A arte de inventar sucessos

Os dados do emprego divulgados na passada sexta-feira pelo INE são um exemplo paradigmático de como os sucessivos "sucessos" do programa de ajustamento se revelam, afinal, uma ilusão.

Foi assim com o ajustamento externo, que depende do empobrecimento do país (quando saímos da recessão, as importações voltam a crescer mais do que as exportações); foi assim com a descida dos juros, algo que acontece em toda a periferia, incluindo a Grécia; foi assim com a chamada saída limpa, que não foi uma escolha soberana do país, mas sim o resultado dos nossos parceiros não nos terem dado alternativa. No emprego passou-se o mesmo: decretou-se um sucesso que, em rigor, não o é.

É-nos dito repetidamente que o mercado de trabalho está a recuperar e que isso prova que as reformas estruturais resultam e que a austeridade não é incompatível com a criação de emprego. Acontece que os dados do INE desmentem quaisquer ideias de retoma e de transformação estrutural da economia portuguesa.

Quando comparado com o pior período desta crise, o emprego subiu, de facto. Mas dos 72 mil empregos criados entre 1º trimestre de 2013 e o 1º trimestre de 2014, 40 mil (55%) foram nos setores O [Administração Pública, Defesa e Segurança Social Obrigatória], P [Educação], Q [Atividades da saúde humana e apoio social]).

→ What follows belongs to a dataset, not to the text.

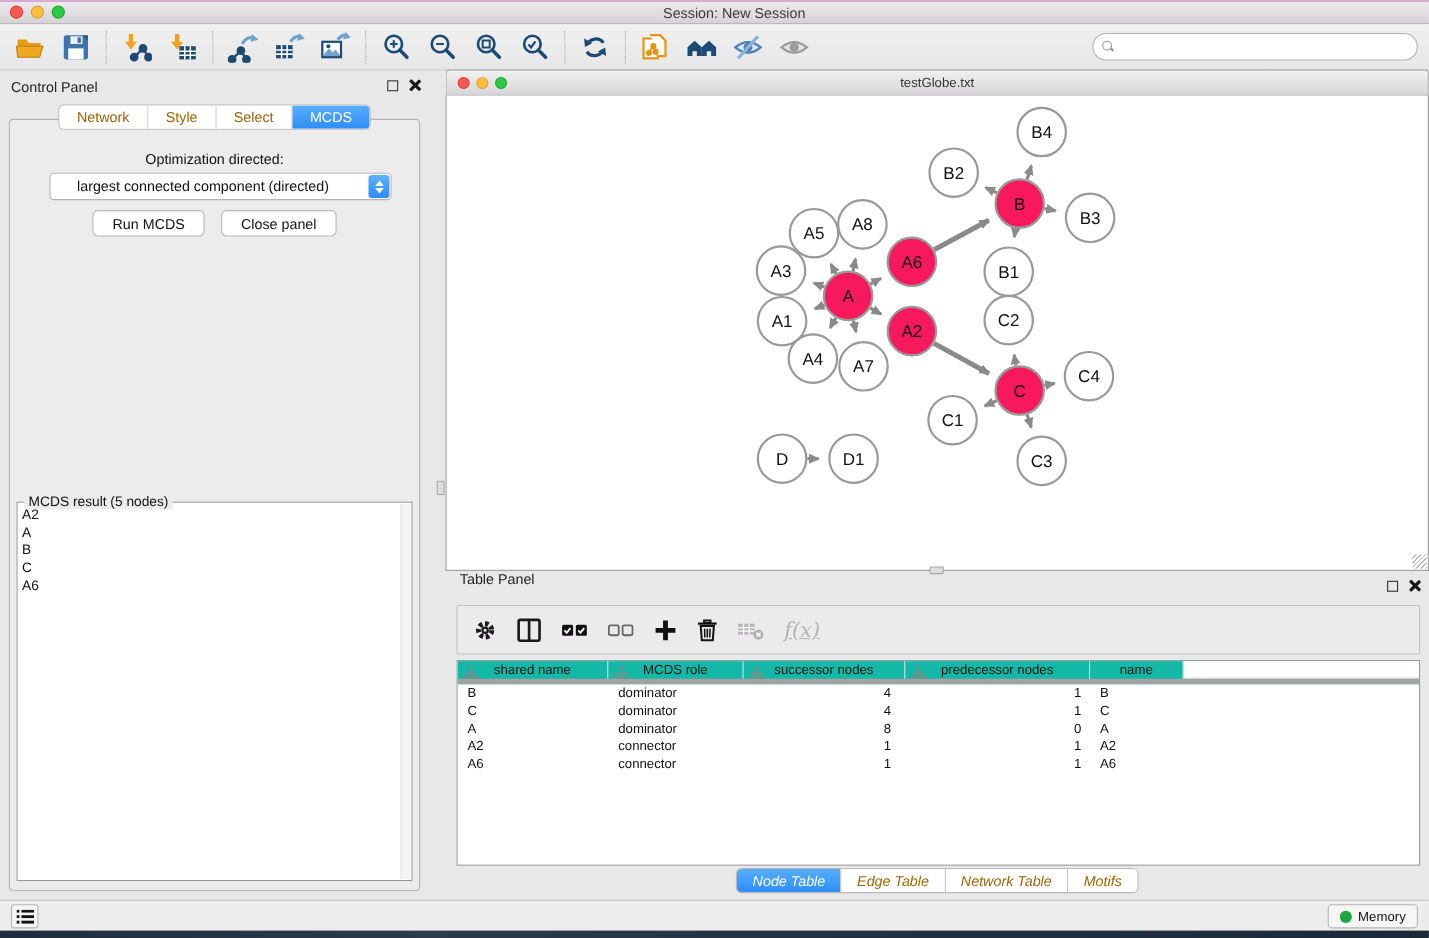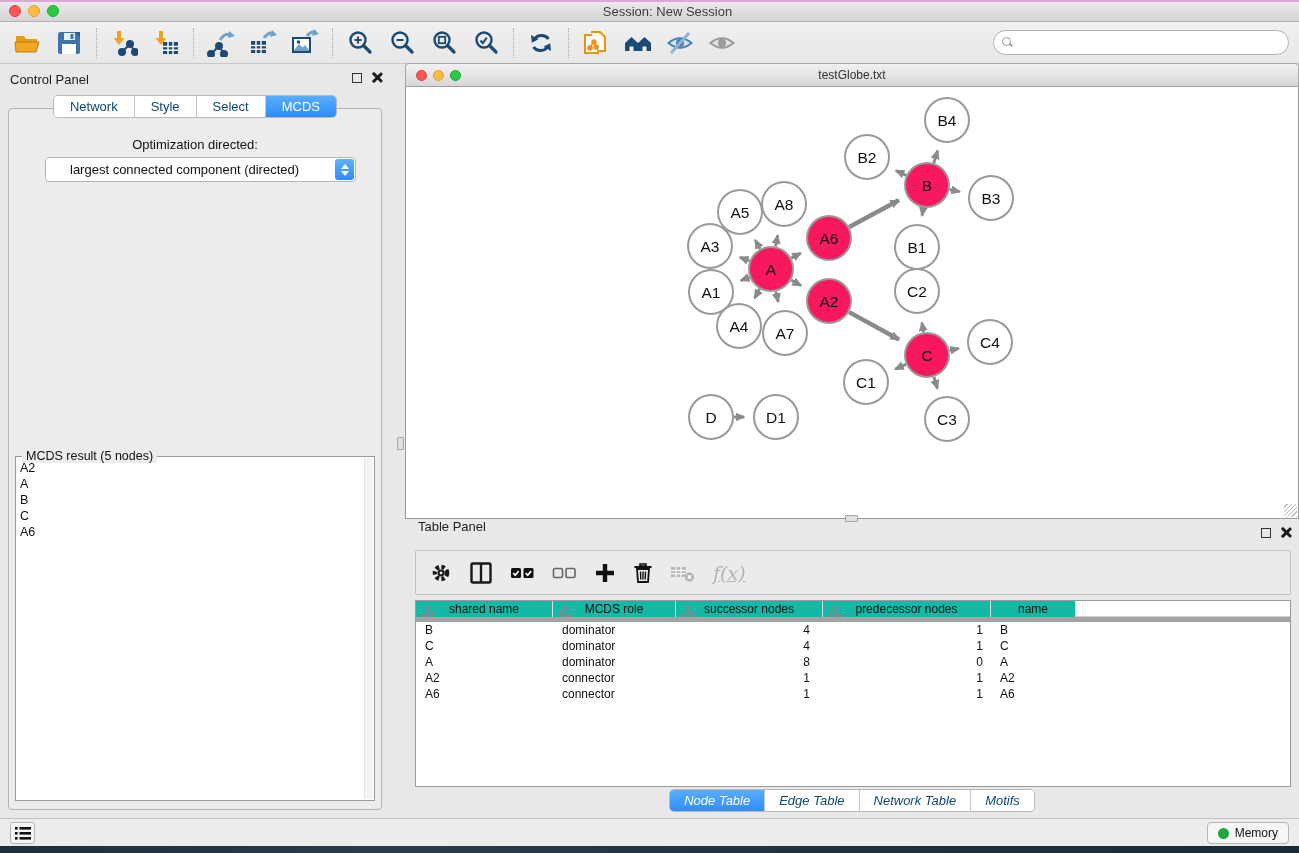"Network" .seg-tab { color: #0c4a6e -> #a16207 }
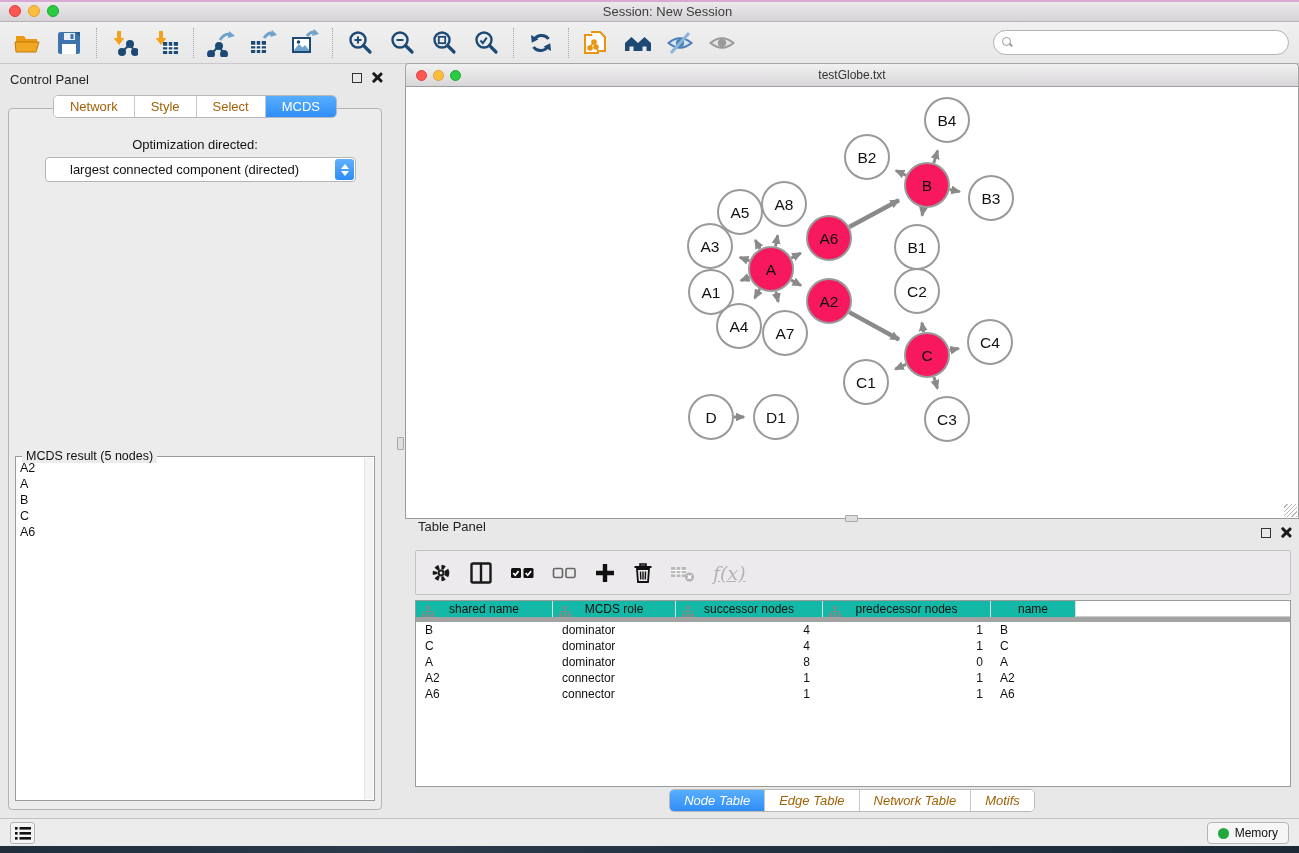"Run MCDS" div.cp-buttons { html: none -> <div> <div>Run MCDS</div> <div>Close panel</div> </div> }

Tudo isto são "empregos" criados ou financiados pelo Estado, na grande maioria resultantes das chamadas políticas activas de emprego (estágios, etc). Como é evidente, as políticas activas de emprego não são necessariamente negativas, não podem é ser usadas para fabricar sucessos meramente estatísticos e muito menos podem servir para sustentar a tese de que estamos perante uma retoma sector privado e um dinamismo induzido pelas famosas reformas estruturais.

Se olharmos para os dois últimos trimestres, ou seja para o período entre outubro de 2013 e março de 2014, constatamos que esse mesmo sector privado destruiu 100 mil empregos líquidos. A destruição de emprego só foi menor porque o Estado - directa ou indirectamente - interveio, atenuando (e mascarando) a dinâmica negativa do sector privado.

Se olharmos apenas para o primeiro trimestre de 2014, constatamos que há menos 40 mil empregos líquidos do que no trimestre anterior. A descida da taxa de desemprego para 15.1% não é, pois, um sucesso, como tem dito o governo e a sua claque (nacional e internacional). É, isso sim, uma enorme tragédia: a taxa de desemprego baixa, não porque haja mais emprego, mas sim porque a população activa caiu.

A haver alguma dinâmica ela não é seguramente positiva. A tal transformação estrutural virtuosa - a que pressupunha canalizar recursos para o sector dos bens transacionáveis - pura e simplesmente não existiu. Desde que este governo entrou em funções, não só se destruiu mais de 350 mil empregos, como o emprego nos setores transacionáveis caiu 14%, enquanto o de bens não transacionáveis a queda foi de 5%.

Não estamos a construir nada, e só não destruímos mais porque o Estado - essa instituição que nos dizem ser um entrave ao desenvolvimento e competitividade do país - tem sido usado como paliativo.